Internet2 facilitates community collaboration in many different ways, convening community members for many different purposes. From large-scale events like the annual Global Summit to small-scale birds-of-a-feather groups, the community has many opportunities to meet, discuss, strategize, collaborate, develop products and services—and generally influence the future direction of research and education. Here are some of the various types of groups you'll find to participate in at Internet2.
When members encounter problems or issues that require group collaboration to proceed, or they envision a new product or service that they feel would be of use to their colleagues around the world, they may wish to call together a group of folks interested in discussing the options. This is usually called a birds-of-a-feather (BoF) group or session, and is often hosted at major Internet2 meetings.
Special Interest Groups
If a group wishes to meet regularly to discuss a range of issues related to a single topic area, they might form a special interest group (SIG). SIGs usually meet at major Internet2 events, and also at the discretion of its leaders.
If a group identifies a specific project or projects members would like to work on, it is time to create a new working group (WG).
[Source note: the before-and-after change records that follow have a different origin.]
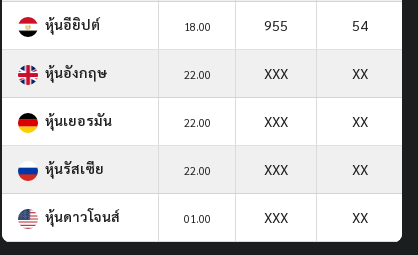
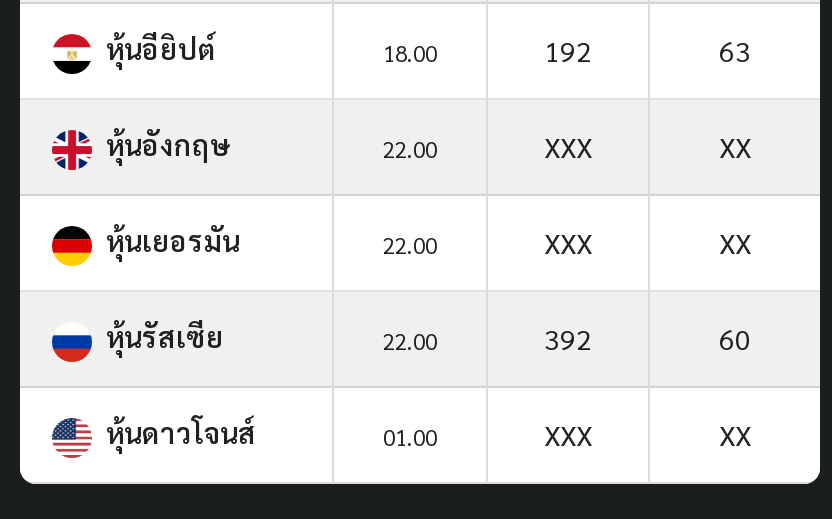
- 955
+ 192

- 54
+ 63

- XXX
- XX
+ 392
+ 60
A working group usually has one or more chairpersons (these may change during the lifetime of the group), an Internet2 Liaison—an Internet2 staff person who can help facilitate communications, distribute work deliverables and marshal resources. A working group is a more formalized group, and should have a description, a charter or mission, and will also have deliverables and timelines, one or more mailing lists for group communication, meeting schedules. The group should also have a web page on the Internet2 website, and may have an associated wiki space for group collaboration on working documents and meeting notes.
Groups—Large and Small
Larger-scale groups also exist, like initiatives (for example, the Arts & Humanities Initiative), projects (for example, the COmanage Project) and communities (for example, InCommon). In general, an initiative is usually a strategic program that may include one or more groups of various types, all focused on advancing the goals of that program. A project is usually focused on producing something, like software code. A community is like a high-level SIG, a segment of our larger community that coalesces around a particular problem or subject area—an umbrella group that may also include groups of other types.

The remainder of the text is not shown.